Когда Казимиров уходил на вокзал, мать лежала в постели заплаканная. Младшая сестра возилась возле нее с нюхательной солью. Отец старался бодриться и пошел проводить сына до дворцового парка.
У ворот он остановился и положил на плечо Казимирову высохшую костлявую руку. Сказал надтреснутым, неестественным баском:
— На тебя надеюсь… Не подведешь, не осрамишь. Бегать не будешь. С матросами живи хорошо. Матрос за добро сторицей отдаст. В мое время мы с матросом жить умели. А нынче молодежь на матроса плюет, ну и у матроса тоже слюна накипает. Плохое может выйти… — Помолчал и добавил вдруг со старческой бессильной злобой: — Надумали!.. Поход! «Гром победы раздавайся», а морда в крови. Не нужно все, не нужно… Бранденбур!

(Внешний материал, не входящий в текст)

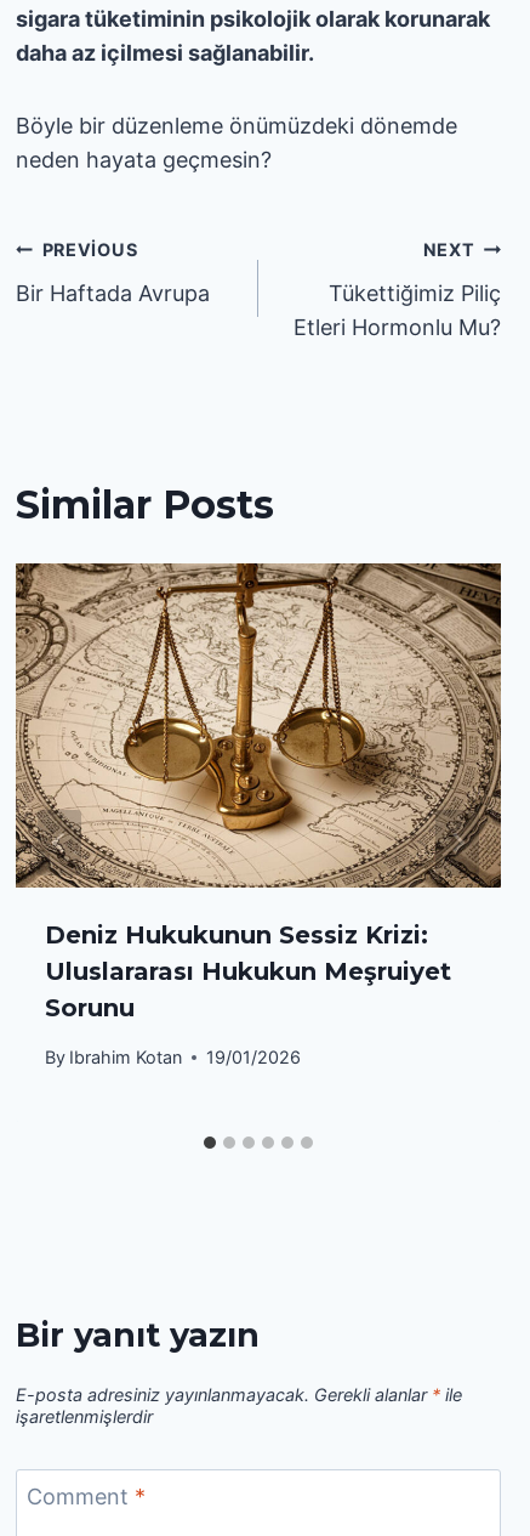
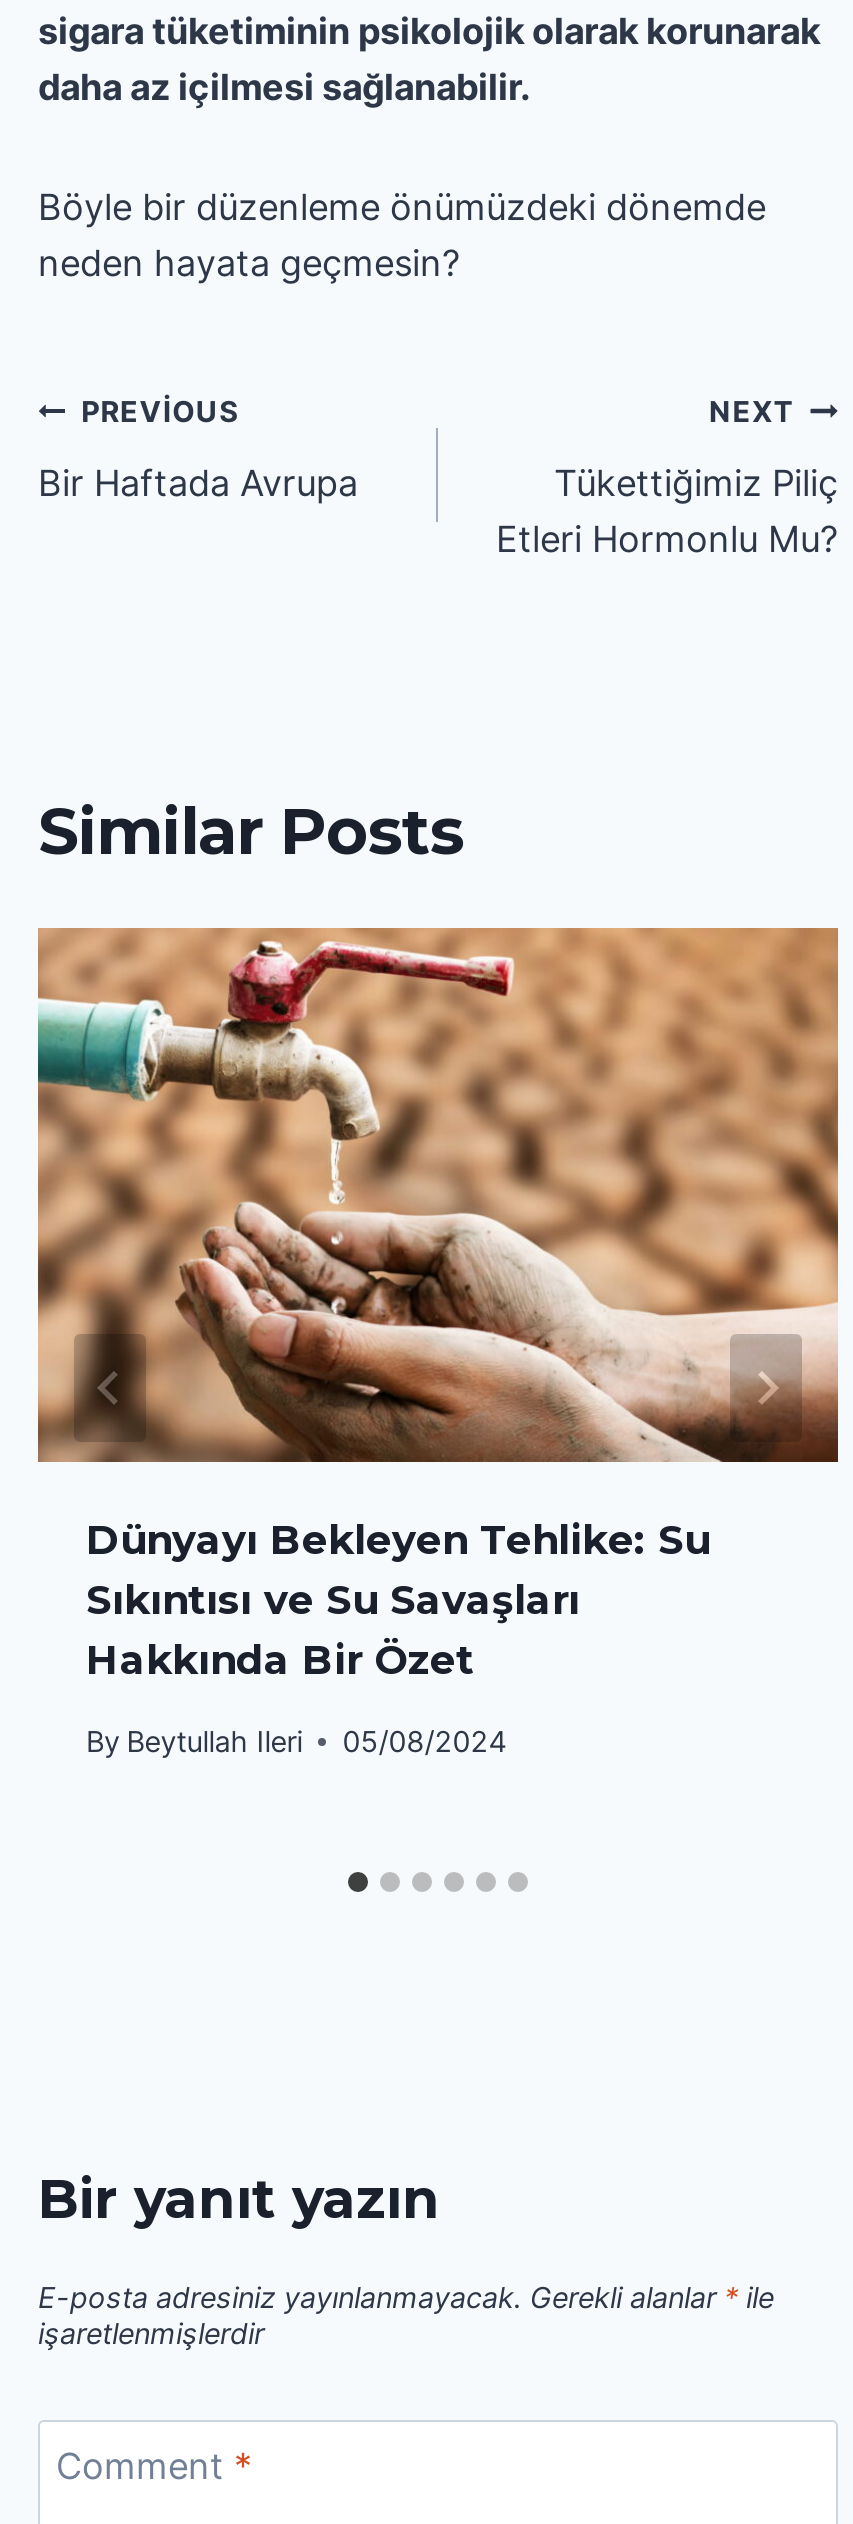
[15,562,502,1022] [image] | Deniz Hukukunun Sessiz Krizi: | Uluslararası Hukukun Meşruiyet | Sorunu -> [36,926,840,1683] [image] | Dünyayı Bekleyen Tehlike: Su | Sıkıntısı ve Su Savaşları | Hakkında Bir Özet
[45,1047,301,1067] By Ibrahim Kotan | 19/01/2026 -> [86,1724,506,1758] By Beytullah Ileri | 05/08/2024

Жалко махнул рукой, ткнулся бородкой в щеку сына и, повернувшись, пошел назад. Войдя в парк, Казимиров оглянулся, и сердце его вдруг сжало острой, мучительной судорогой. Согнутая спина старика была жалка и страшна, и по этой обреченной согбенности мичман Казимиров понял, что больше никогда не увидит отца. Глотая неумолимо подступающие слезы, он почти бегом помчался через парк, повторяя с интонацией отца:
— Бранденбур… Бранденбур… Бран-ден-бур!
………………………………………………………
— Человек за бортом!
Мичман Казимиров вздрогнул и открыл глаза. Солнечный блеск ослепил его, и он опять на секунду зажмурился, успев только заметить, как вахтенный, размахнувшись, метнул через борт спасательный круг. С кормы звонко ударила сигнальная пушка.

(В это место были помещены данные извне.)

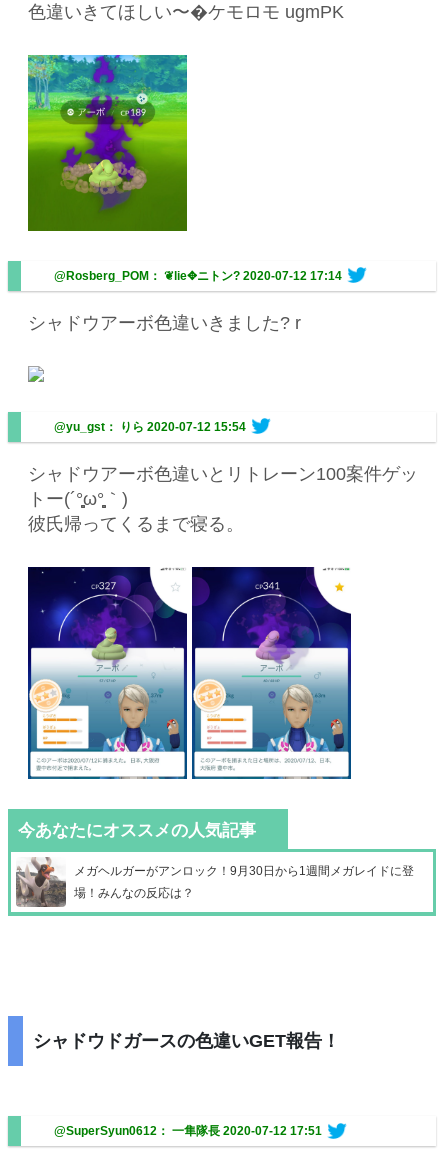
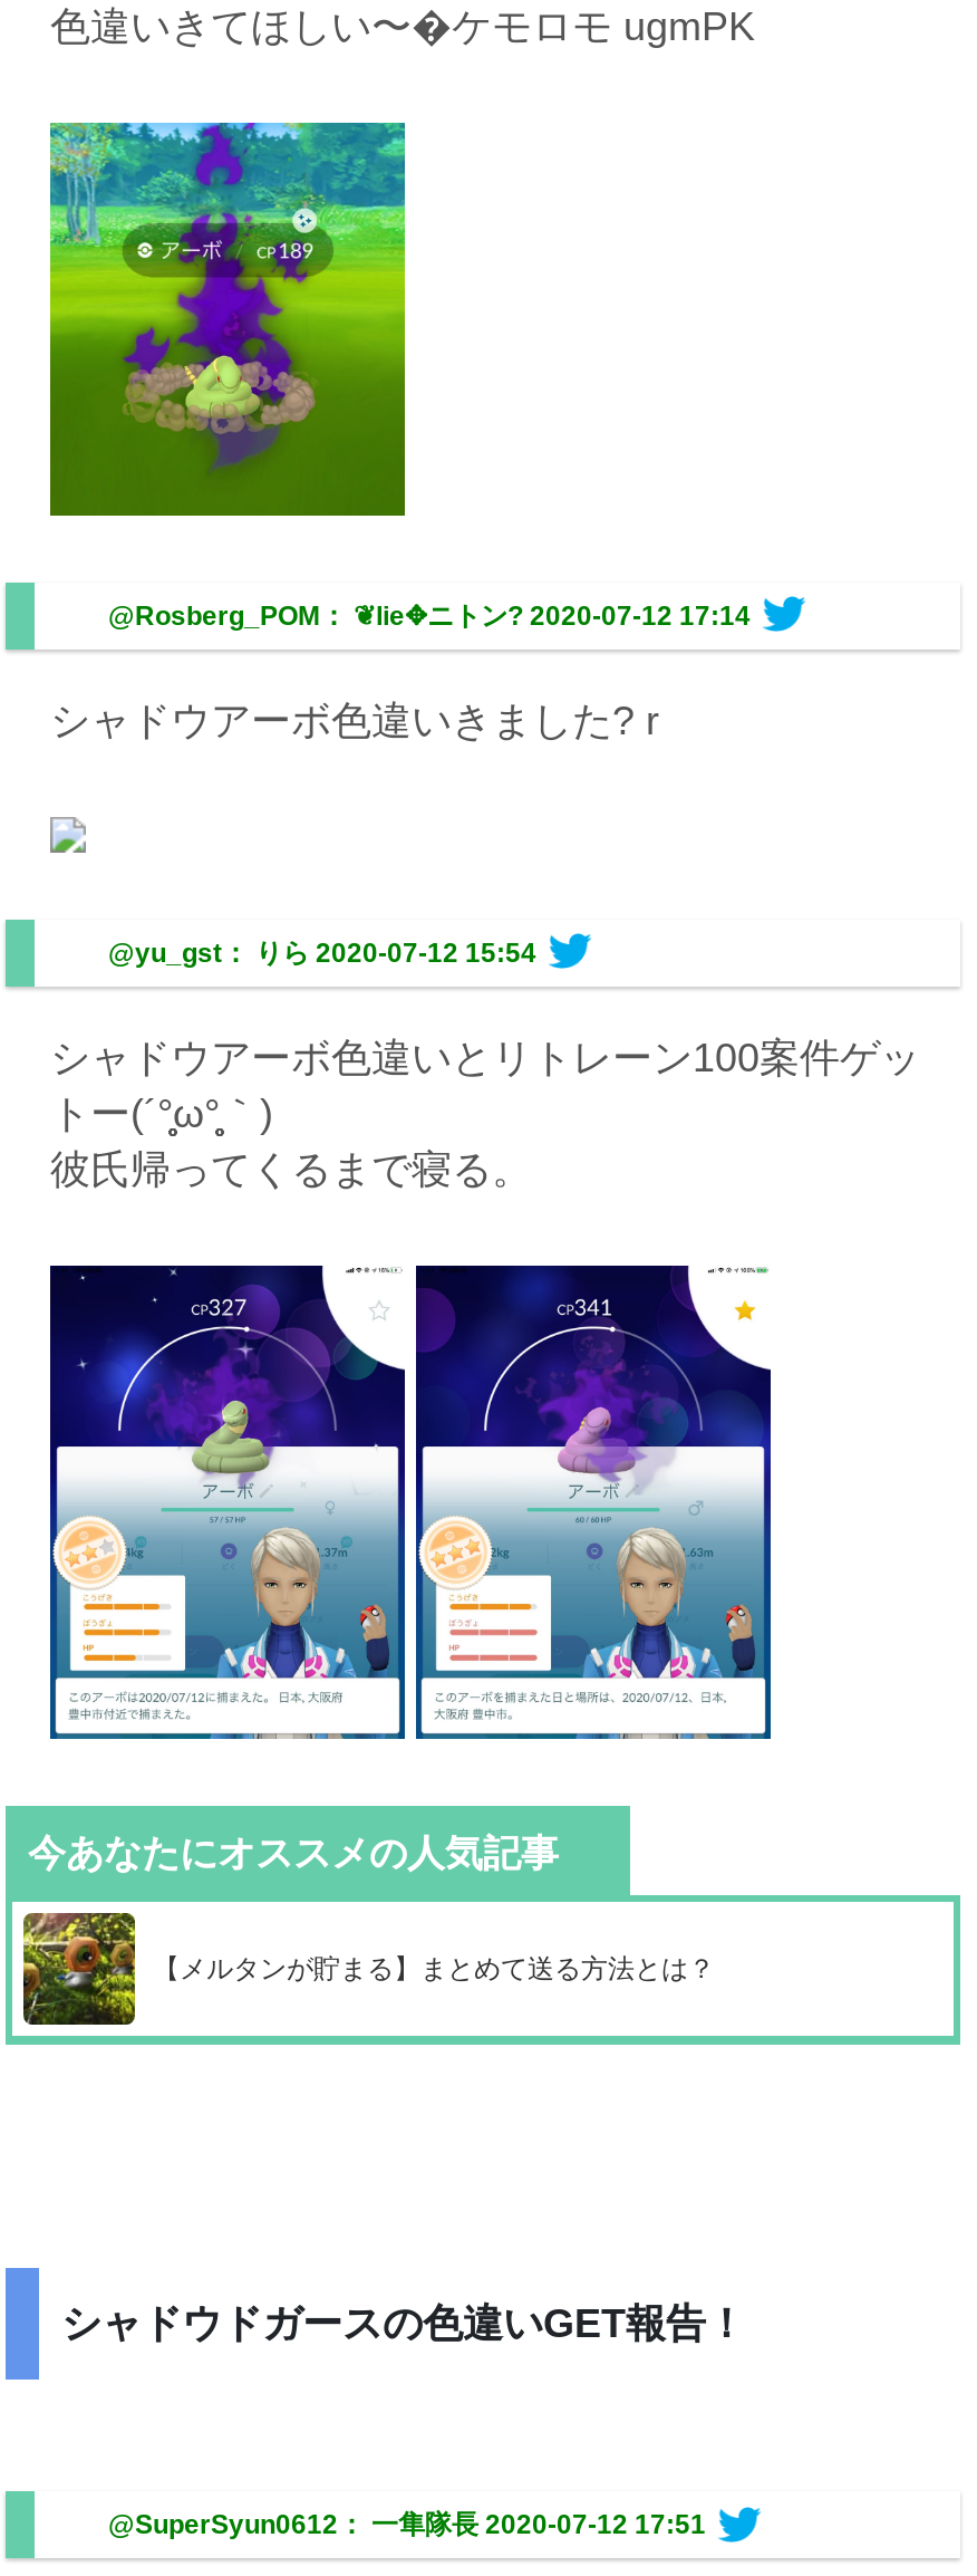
[16,857,414,907] [image] | メガヘルガーがアンロック！9月30日から1週間メガレイドに登 | 場！みんなの反応は？ -> [21,1911,715,2025] [image] | 【メルタンが貯まる】まとめて送る方法とは？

Овладев собой, мичман Казимиров скомандовал:
— Боцман! Шлюпку на воду! Рассыльный! Доложить старшему офицеру!
И бросился к борту.
Пустая беседка терлась об обшивку. С нее болтался конец линя, полощась в воде. Саженях в двадцати от транспорта на синей волне белело донышко бескозырки Шуляка. Он плыл не к транспорту, а от него, странно быстро выбрасывая руки. Недалеко от Шуляка шла узкая алжирская фелюга с косым парусом в заплатах апельсинного цвета. Рулевой на ней, обмотанный по бедрам синей повязкой и по голове красной чалмой, перекладывал длинный румпель, ложась на утопающего. Трое кофейнолицых рыбаков перегнулись через высокий фальшборт, протягивая руки, чтобы подхватить плывущего.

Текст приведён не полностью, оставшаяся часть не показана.